Task brief:
Below are the records; copy each line in which "растворы" can be found.

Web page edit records
BEGIN

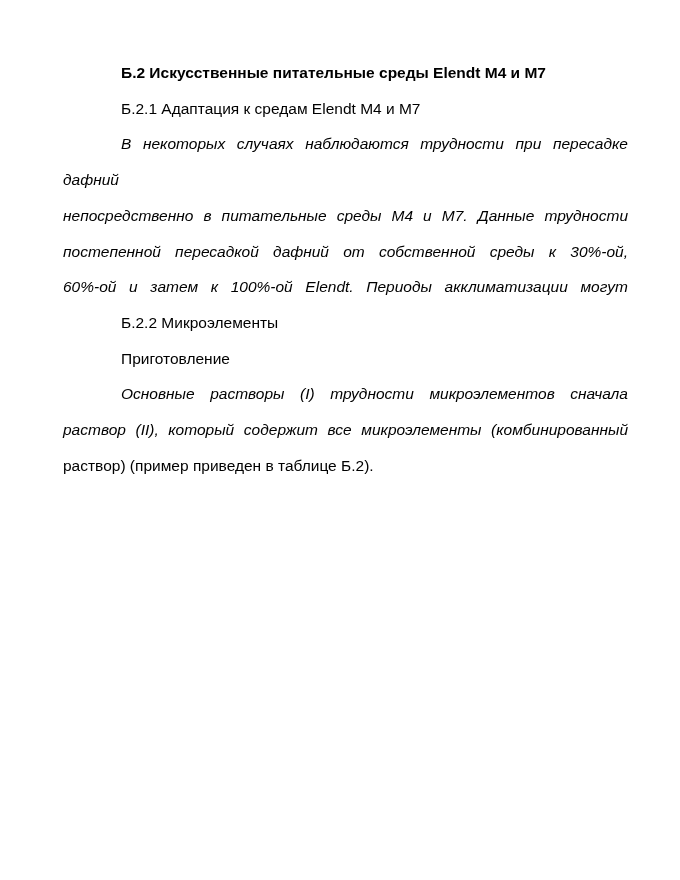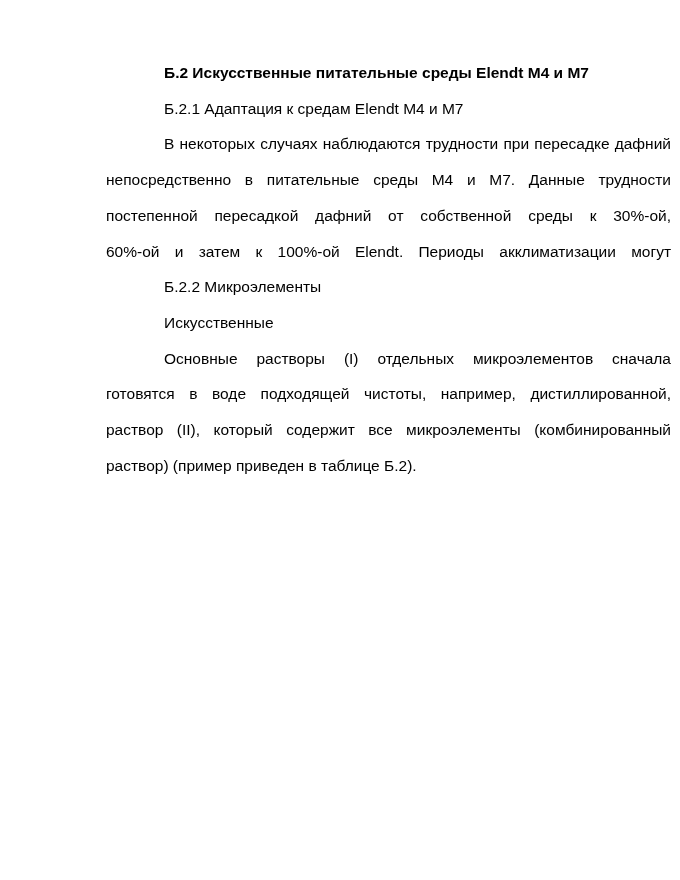--- a/index.html
+++ b/index.html
@@ -24,7 +24,6 @@
     font-size: 15.5px;
     line-height: 35.7px;
     color: #000000;
-    margin-left: 43px;
   }
   .ln {
     text-align: left;

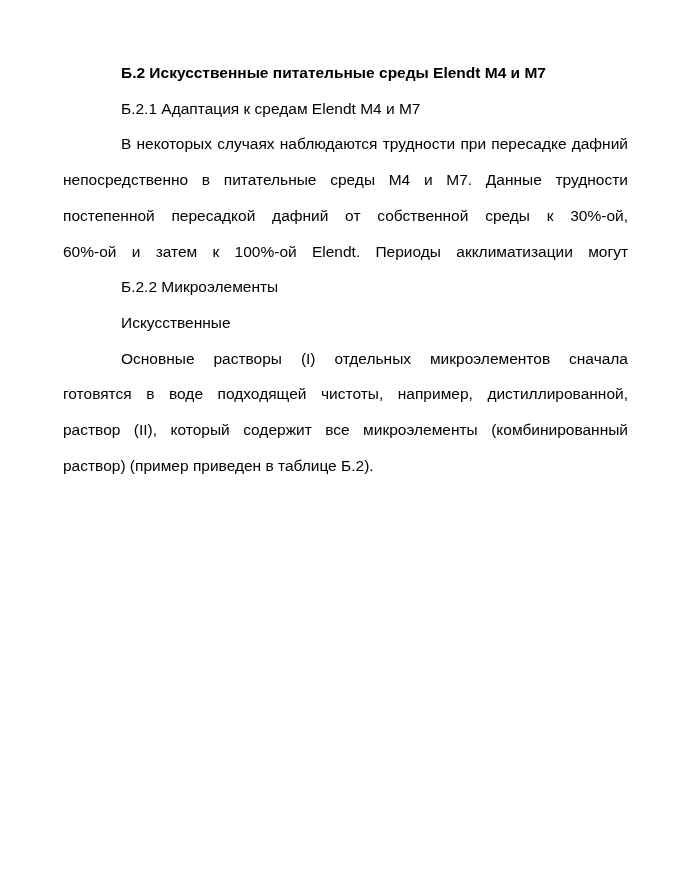--- a/index.html
+++ b/index.html
@@ -32,6 +32,7 @@
   .just {
     text-align: justify;
     text-align-last: justify;
+    font-style: italic;
   }
   .indent {
     text-indent: 58px;

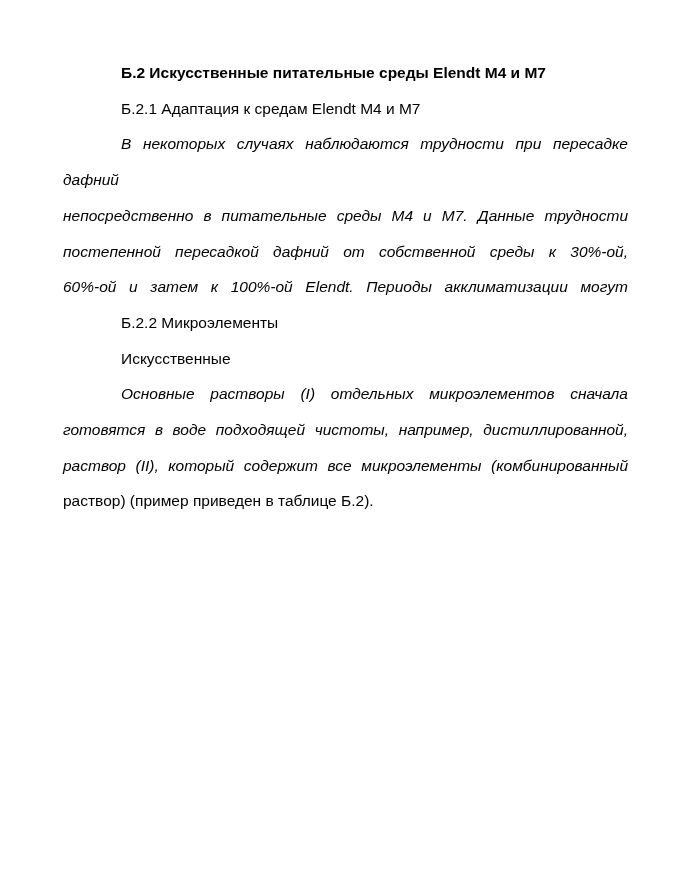--- a/index.html
+++ b/index.html
@@ -53,7 +53,7 @@
     <div class="ln just">постепенной пересадкой дафний от собственной среды к 30%-ой,</div>
     <div class="ln just">60%-ой и затем к 100%-ой Elendt. Периоды акклиматизации могут</div>
     <div class="ln indent">Б.2.2 Микроэлементы</div>
-    <div class="ln indent">Искусственные</div>
+    <div class="ln indent">Приготовление</div>
     <div class="ln indent just">Основные растворы (I) отдельных микроэлементов сначала</div>
     <div class="ln just">готовятся в воде подходящей чистоты, например, дистиллированной,</div>
     <div class="ln just">раствор (II), который содержит все микроэлементы (комбинированный</div>

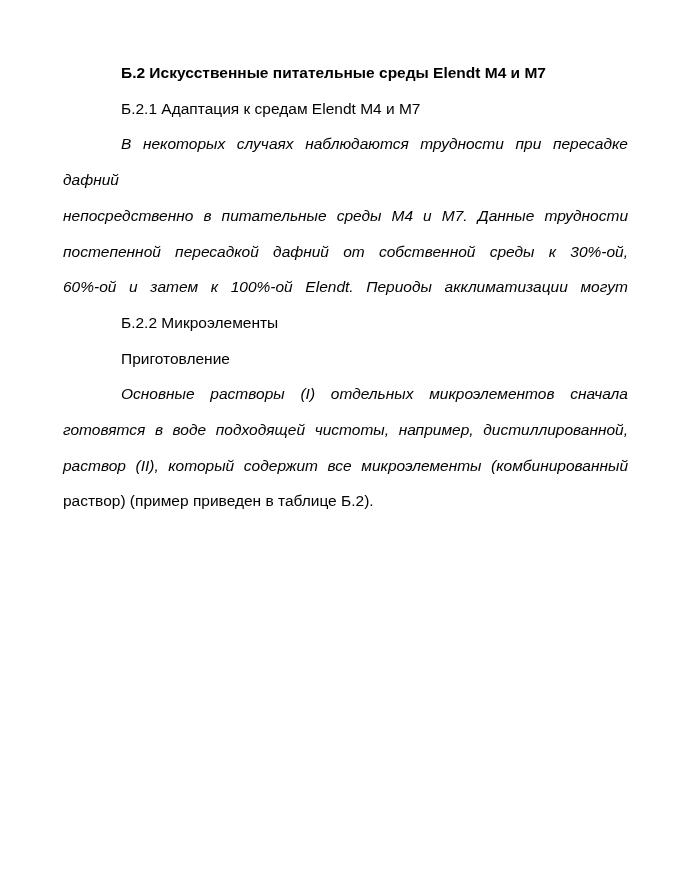--- a/index.html
+++ b/index.html
@@ -54,7 +54,7 @@
     <div class="ln just">60%-ой и затем к 100%-ой Elendt. Периоды акклиматизации могут</div>
     <div class="ln indent">Б.2.2 Микроэлементы</div>
     <div class="ln indent">Приготовление</div>
-    <div class="ln indent just">Основные растворы (I) отдельных микроэлементов сначала</div>
+    <div class="ln indent just">Основные растворы (I) трудности микроэлементов сначала</div>
     <div class="ln just">готовятся в воде подходящей чистоты, например, дистиллированной,</div>
     <div class="ln just">раствор (II), который содержит все микроэлементы (комбинированный</div>
     <div class="ln">раствор) (пример приведен в таблице Б.2).</div>

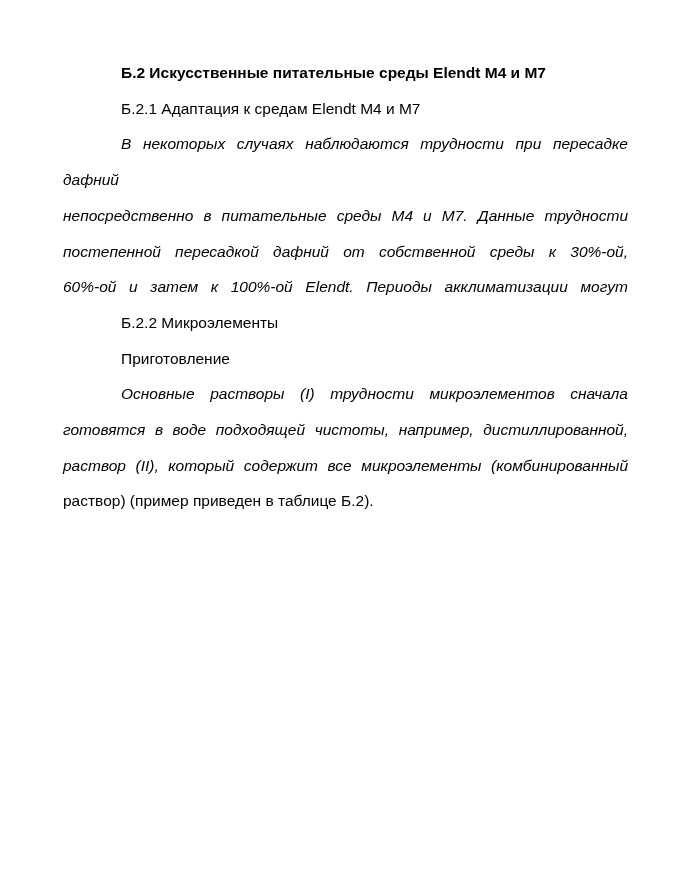--- a/index.html
+++ b/index.html
@@ -55,7 +55,6 @@
     <div class="ln indent">Б.2.2 Микроэлементы</div>
     <div class="ln indent">Приготовление</div>
     <div class="ln indent just">Основные растворы (I) трудности микроэлементов сначала</div>
-    <div class="ln just">готовятся в воде подходящей чистоты, например, дистиллированной,</div>
     <div class="ln just">раствор (II), который содержит все микроэлементы (комбинированный</div>
     <div class="ln">раствор) (пример приведен в таблице Б.2).</div>
   </div>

END

Task response:
     <div class="ln indent just">Основные растворы (I) отдельных микроэлементов сначала</div>
-    <div class="ln indent just">Основные растворы (I) отдельных микроэлементов сначала</div>
+    <div class="ln indent just">Основные растворы (I) трудности микроэлементов сначала</div>
     <div class="ln indent just">Основные растворы (I) трудности микроэлементов сначала</div>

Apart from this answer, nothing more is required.